By Sarah Fallaw on Nov 26th, 2015 in Current Events

How will you spend the day after Thanksgiving? Here’s some research that might influence your decision. In our 2015 survey of affluent Americans–a group that represents the top wealth holders in the United States–we asked how many times they participated in in-store Black Friday shopping in the past five years. Only 2% said they had participated in each of the past five years, 14% said they had participated once or twice, and 3% said they had participated 3-4 times. More than three quarters of this affluent group, or 78%, reported that they had not participated at all in the past five years. Meanwhile The National Retail Federation estimates that 138.5 million Americans (approximately 59%) will be shopping on Black Friday this year (although this number includes in-person and online shopping).

Distractions to effective wealth accumulation was a key theme of my father’s work in the past few years. He wrote several blogs on the topic of Black Friday, focusing on recreational shoppers, the comparison between time spent at Black Friday sales to hours spending managing one’s investments, and the research demonstrating the lack of real savings shoppers typically receive on Black Friday. Savvy Americans–whether they are just beginning their path to financial independence or are part of the group of top wealth holders–consistently indicate that the reason they will or have achieved financial success on their own is because they think differently than the masses. The marketing circus which is Black Friday–the ads, the frenzy of first-in-line syndrome, and the manufactured need to spend–can be viewed as one more in a litany of distractions served up by our consumer culture that serves to impede one’s ability to accumulate wealth and become financially independent.

Many millionaire-next-door types will be working this Friday. If you’re taking the day off, perhaps a wise alternative to shopping on Black Friday could be to invest in one’s abilities, talents, and skills versus buying two-for-one scarves or a new flat screen television that will probably cost even less in a few weeks. While avoiding scratching the instant-gratification itch, the ultimate payoff of more effectively utilizing your time and financial resources could be much greater than the fleeting pleasure of a purchase. Or as an alternative, if you want to enjoy the spectacle of it all, spend the day as one of my close friends does and engage in some people-watching with your family at the mall. Viewing the day as family entertainment–while shunning the gratuitous spending–could be the most productive way to spend Black Friday.
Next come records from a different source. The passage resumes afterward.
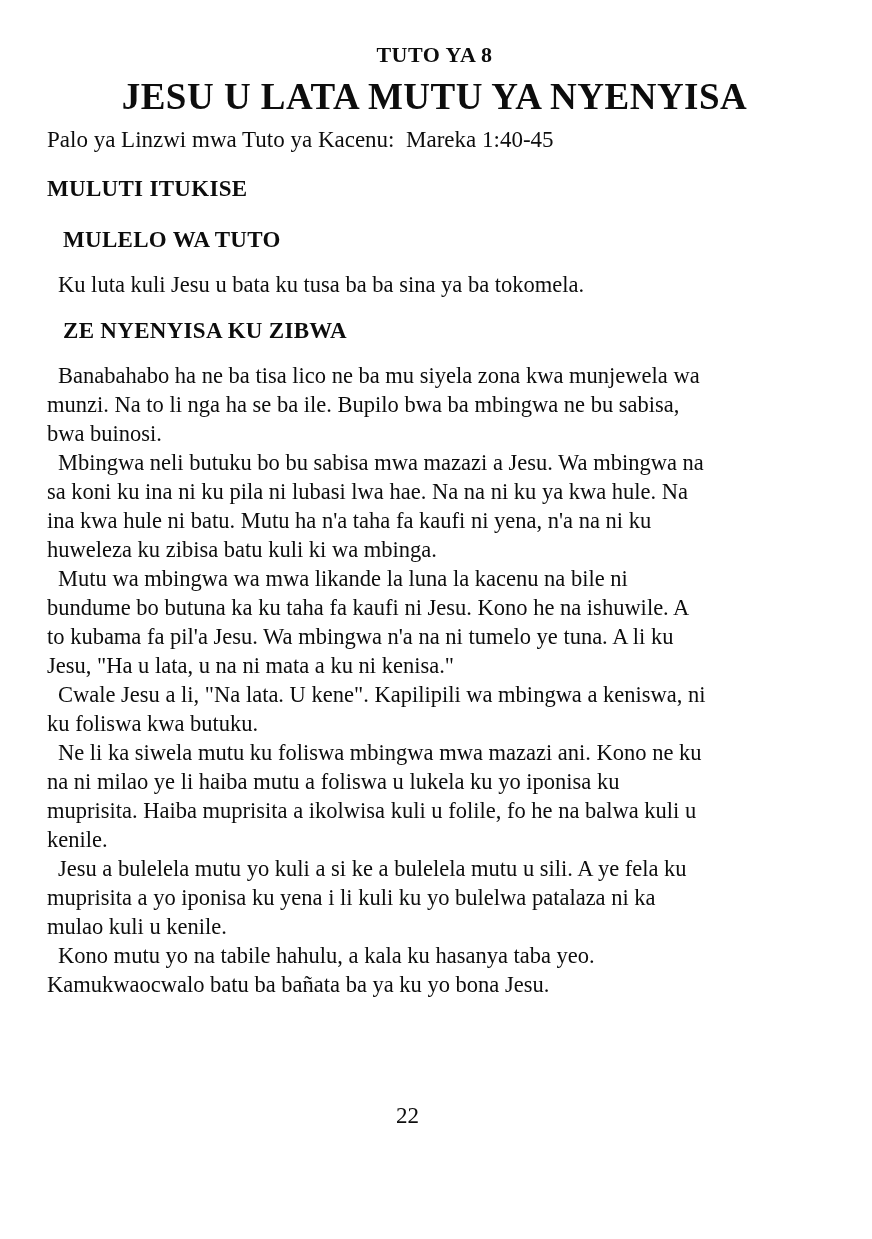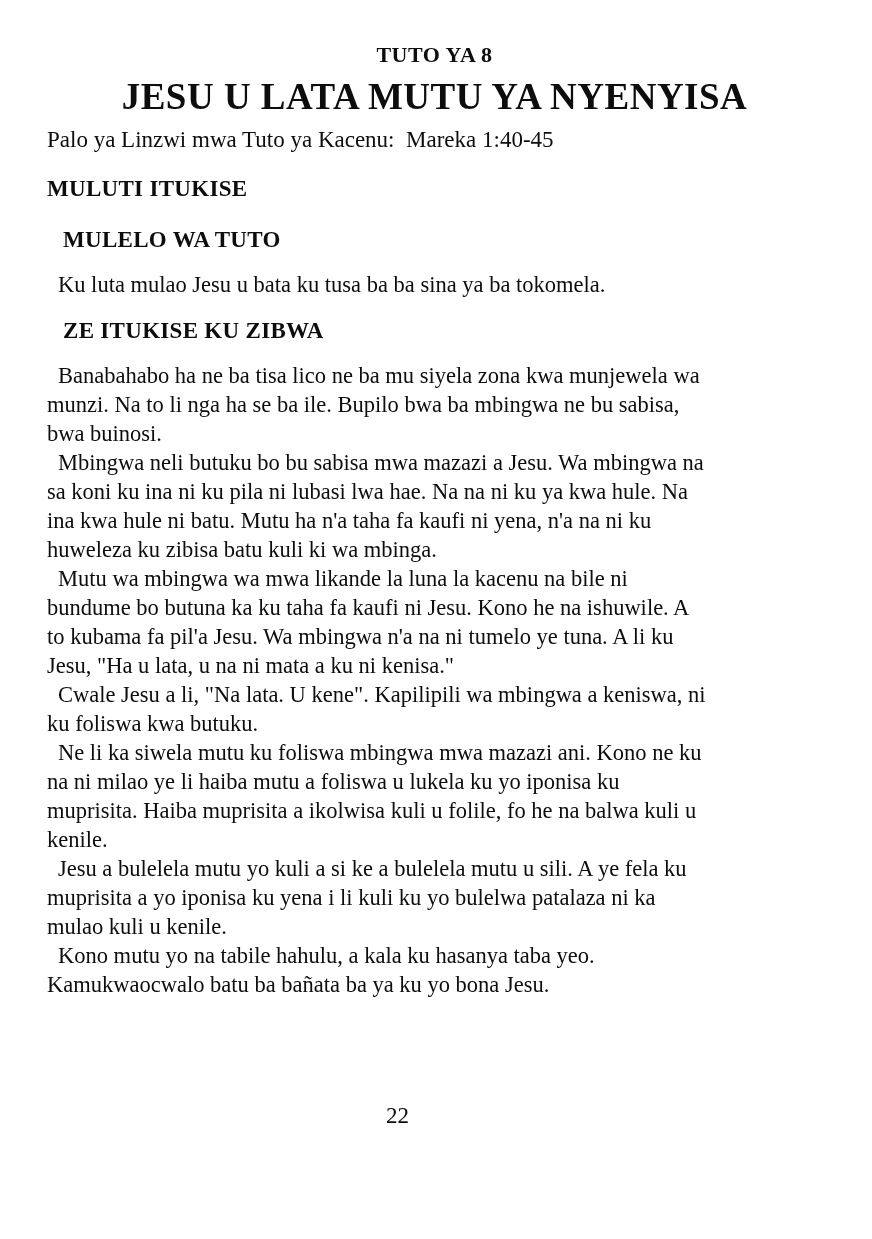"Ku luta mulao Jesu u" p.body-paragraph { text: mulao -> kuli }
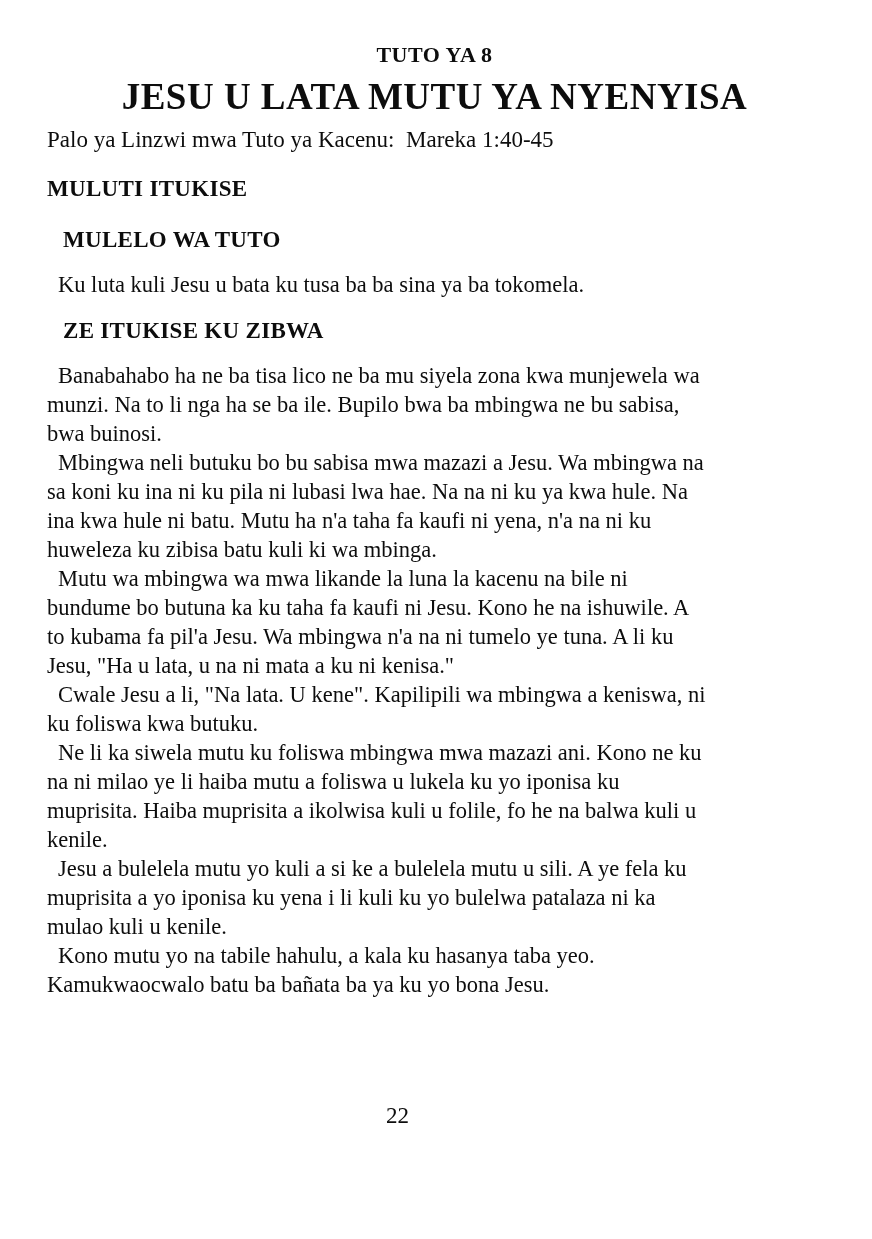"ZE ITUKISE KU ZIBWA" h2.section-heading { text: ITUKISE -> NYENYISA }
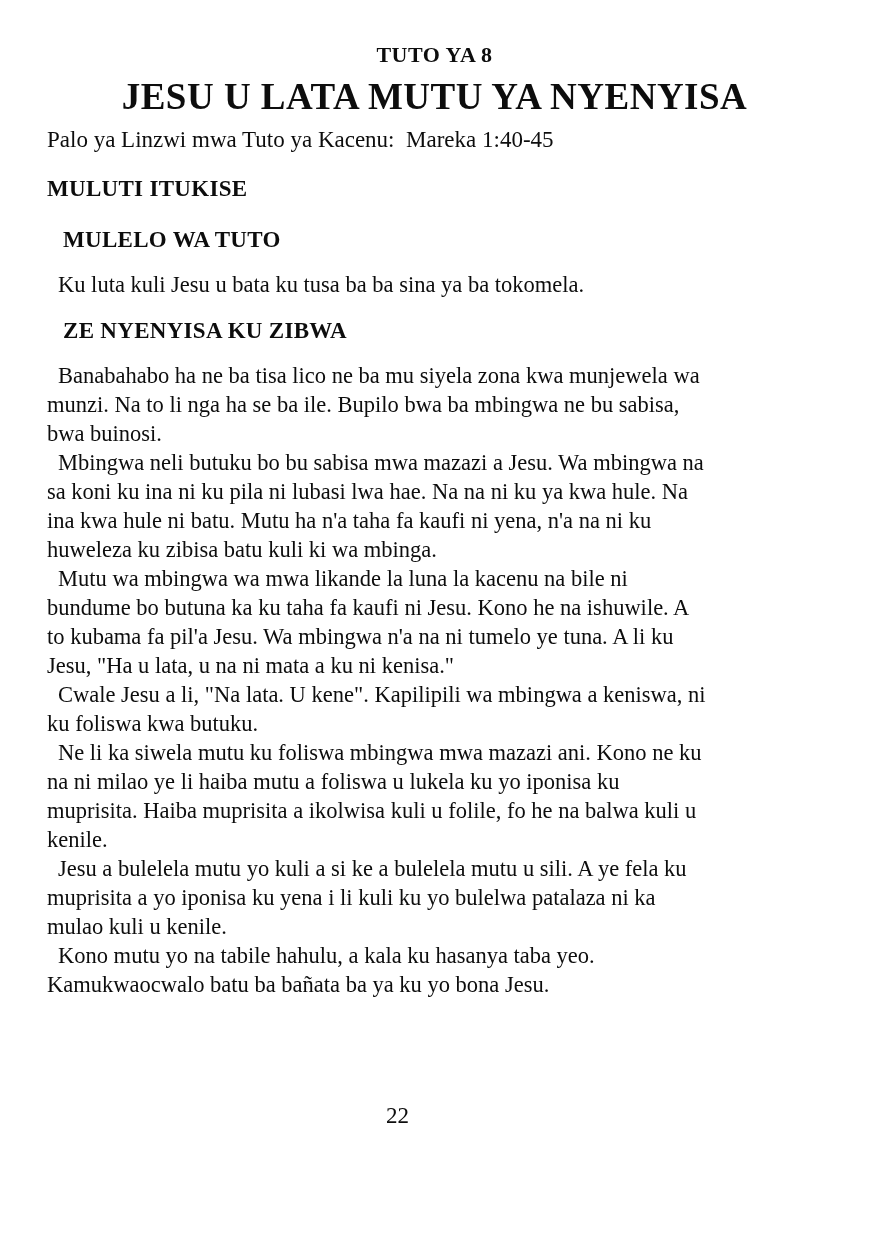"22" .page-number { left: 386px -> 396px }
5 responses to “Distracted by Black Friday”

  1. Sam Pittsburgh says:

    Good wealth habit….poor buy stuff….middle class buy liabilities…UC buy assets that offer a return…

  2. Tony Rovere says:

    Sarah it is terrific to see you continuing to bring your father’s message to the masses.

    I have been and will continue to be a committed reader.

  3. […] by not least, let’s end with a boat load of statistics about how Distracted by Black Friday we are. It’s pretty sad to think that Americans are spending Thanksgiving day with family […]

  4. […] compelled to stand in line for hours waiting on a particular bargain. Last year, I wrote about the distraction that Black Friday brings, especially to those who struggle to ignore what others are […]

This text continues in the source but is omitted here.